Dublin:The global commercial insurance market entered 2026 with rare tailwinds for buyers, offering broad capacity, flexible underwriting and competitive pricing across many major lines, said Aon in its findings from its Q1 2026 Global Insurance Market Insights report, which found that .

The firm also warns that the favorable environment sits alongside rising geopolitical, legal and claims-related risks that could quickly narrow options for organizations that delay action.

The latest edition of Aon’s quarterly report highlights strong insurer profitability and supportive reinsurance renewals as key drivers behind current market competitiveness, enabling many organizations to secure increased limits, broader coverage and improve program structures.

At the same time, outcomes are becoming more differentiated than ever, with pricing, capacity and terms increasingly shaped by risk quality, geography, industry exposure and resilience planning.

“Rising geopolitical volatility is exposing how quickly assumptions around coverage, capacity and balance‑sheet protection can break down,” said Joe Peiser, CEO of Risk Capital for Aon.

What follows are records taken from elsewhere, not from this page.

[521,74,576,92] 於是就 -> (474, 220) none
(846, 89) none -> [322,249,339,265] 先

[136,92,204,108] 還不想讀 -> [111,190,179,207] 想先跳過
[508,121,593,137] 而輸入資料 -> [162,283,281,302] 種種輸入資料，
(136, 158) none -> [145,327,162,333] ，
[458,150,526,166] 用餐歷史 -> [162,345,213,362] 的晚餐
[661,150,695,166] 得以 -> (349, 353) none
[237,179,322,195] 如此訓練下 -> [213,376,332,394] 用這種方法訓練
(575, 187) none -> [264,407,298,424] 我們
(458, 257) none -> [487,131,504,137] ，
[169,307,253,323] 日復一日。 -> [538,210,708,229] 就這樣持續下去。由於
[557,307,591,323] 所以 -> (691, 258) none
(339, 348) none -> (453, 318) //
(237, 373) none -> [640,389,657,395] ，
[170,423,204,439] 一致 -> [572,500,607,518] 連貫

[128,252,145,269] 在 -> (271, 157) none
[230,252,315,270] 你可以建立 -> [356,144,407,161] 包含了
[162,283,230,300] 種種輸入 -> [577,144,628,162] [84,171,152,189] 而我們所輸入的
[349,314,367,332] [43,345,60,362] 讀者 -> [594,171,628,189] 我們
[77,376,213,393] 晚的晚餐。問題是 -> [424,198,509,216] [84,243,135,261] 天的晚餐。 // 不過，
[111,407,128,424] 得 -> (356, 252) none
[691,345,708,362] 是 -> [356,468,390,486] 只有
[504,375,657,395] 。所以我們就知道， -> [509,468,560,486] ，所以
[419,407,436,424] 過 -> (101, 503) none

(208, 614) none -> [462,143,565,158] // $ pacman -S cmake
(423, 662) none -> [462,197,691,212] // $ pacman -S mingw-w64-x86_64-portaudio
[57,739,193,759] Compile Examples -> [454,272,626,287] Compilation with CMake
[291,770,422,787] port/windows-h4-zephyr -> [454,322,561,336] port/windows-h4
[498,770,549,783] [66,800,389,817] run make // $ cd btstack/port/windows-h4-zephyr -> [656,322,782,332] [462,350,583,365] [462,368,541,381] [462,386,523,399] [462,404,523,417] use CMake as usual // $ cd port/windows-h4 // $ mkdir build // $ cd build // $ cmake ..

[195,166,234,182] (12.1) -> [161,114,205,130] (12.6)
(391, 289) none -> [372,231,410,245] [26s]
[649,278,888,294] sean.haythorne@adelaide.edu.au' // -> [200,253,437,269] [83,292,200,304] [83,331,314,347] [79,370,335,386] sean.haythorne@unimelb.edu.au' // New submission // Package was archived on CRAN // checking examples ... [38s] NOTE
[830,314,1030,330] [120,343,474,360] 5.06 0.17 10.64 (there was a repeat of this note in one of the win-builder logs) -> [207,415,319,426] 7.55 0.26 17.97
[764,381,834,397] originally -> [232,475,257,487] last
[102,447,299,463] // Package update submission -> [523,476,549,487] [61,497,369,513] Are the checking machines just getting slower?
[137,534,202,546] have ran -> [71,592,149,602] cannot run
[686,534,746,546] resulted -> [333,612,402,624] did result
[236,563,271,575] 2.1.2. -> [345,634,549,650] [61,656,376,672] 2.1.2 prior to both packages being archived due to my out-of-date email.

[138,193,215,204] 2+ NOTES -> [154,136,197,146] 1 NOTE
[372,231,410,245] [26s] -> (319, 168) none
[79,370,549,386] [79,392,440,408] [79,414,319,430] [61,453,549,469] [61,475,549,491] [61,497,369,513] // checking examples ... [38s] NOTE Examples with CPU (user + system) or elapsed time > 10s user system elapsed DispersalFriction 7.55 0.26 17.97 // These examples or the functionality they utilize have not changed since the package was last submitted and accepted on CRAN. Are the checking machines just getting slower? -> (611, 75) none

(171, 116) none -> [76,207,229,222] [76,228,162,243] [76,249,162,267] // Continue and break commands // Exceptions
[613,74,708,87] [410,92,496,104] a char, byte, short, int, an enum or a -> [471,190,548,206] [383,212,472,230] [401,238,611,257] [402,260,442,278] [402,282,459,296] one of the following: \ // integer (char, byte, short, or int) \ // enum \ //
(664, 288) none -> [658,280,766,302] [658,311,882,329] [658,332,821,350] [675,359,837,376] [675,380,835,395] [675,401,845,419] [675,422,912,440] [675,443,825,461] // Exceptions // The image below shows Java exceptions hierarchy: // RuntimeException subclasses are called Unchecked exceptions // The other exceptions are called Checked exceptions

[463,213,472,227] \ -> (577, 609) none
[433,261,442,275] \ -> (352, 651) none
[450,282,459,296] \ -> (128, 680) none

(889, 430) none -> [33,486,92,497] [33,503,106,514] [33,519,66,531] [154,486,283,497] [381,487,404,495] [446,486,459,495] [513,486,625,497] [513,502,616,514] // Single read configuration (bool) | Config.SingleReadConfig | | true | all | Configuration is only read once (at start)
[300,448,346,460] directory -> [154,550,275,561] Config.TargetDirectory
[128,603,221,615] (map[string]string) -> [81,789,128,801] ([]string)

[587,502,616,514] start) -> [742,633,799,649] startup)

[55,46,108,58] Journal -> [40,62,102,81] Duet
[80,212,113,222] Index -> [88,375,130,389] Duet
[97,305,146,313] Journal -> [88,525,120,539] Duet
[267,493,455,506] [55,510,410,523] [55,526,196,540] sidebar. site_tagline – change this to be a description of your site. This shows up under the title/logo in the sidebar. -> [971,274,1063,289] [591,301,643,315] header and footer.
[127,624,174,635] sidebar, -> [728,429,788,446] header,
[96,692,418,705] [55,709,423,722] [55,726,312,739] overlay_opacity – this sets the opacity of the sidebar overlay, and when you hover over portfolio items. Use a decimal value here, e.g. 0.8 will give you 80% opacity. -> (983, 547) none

“Conflicts, supply‑chain disruption and sanctions exposure are testing policy language, capacity and claims assumptions simultaneously. Organizations that stress‑test their programs now will have far more options than those forced to react later, he said.

Middle East conflict reshaping underwriting and claims in real time

Escalating geopolitical tensions in the Middle East are weighing on underwriting appetite, capacity deployment, and pricing, and driving claims activity across multiple lines, including marine, aviation, property, cyber, political violence and trade credit. Disruption to key trade routes such as the Strait of Hormuz, has intensified supply-chain risk, driven energy pricing volatility and triggered both active claims and precautionary notifications.

Marine risks have been particularly sensitive to these developments, with insurers reassessing how war exposures are underwritten and priced.

“Heightened geopolitical tensions involving the U.S. and Iran have increased risk across key shipping routes and prompted adjustments by marine war insurers,” said Phil Smaje, Global Industry Specialty Leader, Transportation & Logistics.

“In some cases, this has raised questions for clients around continuity of cover and pricing. Despite this, broader marine market conditions remain soft, with ample capacity and continued support from the London Market.

More broadly, insurers are reassessing pricing, tightening policy language and recalibrating capacity at speed, often ahead of observable operational and financial impacts. Aon notes that this has reinforced the importance of proactive risk mapping, coverage stress-testing, contract review and early engagement with insurers before conditions shift further.

Legal, regulatory and claims pressures remain elevated

Beyond geopolitical volatility, the report underscores sustained pressure from litigation and claims inflation, particularly in the United States. While there are early indications of tort reform in some jurisdictions, nuclear verdicts, rising defense costs and social inflation continue to strain casualty and liability programs globally. Claims performance is also increasingly becoming a clear differentiator for buyers. Organizations are increasingly focused on insurer capability, responsiveness and expertise alongside price and coverage.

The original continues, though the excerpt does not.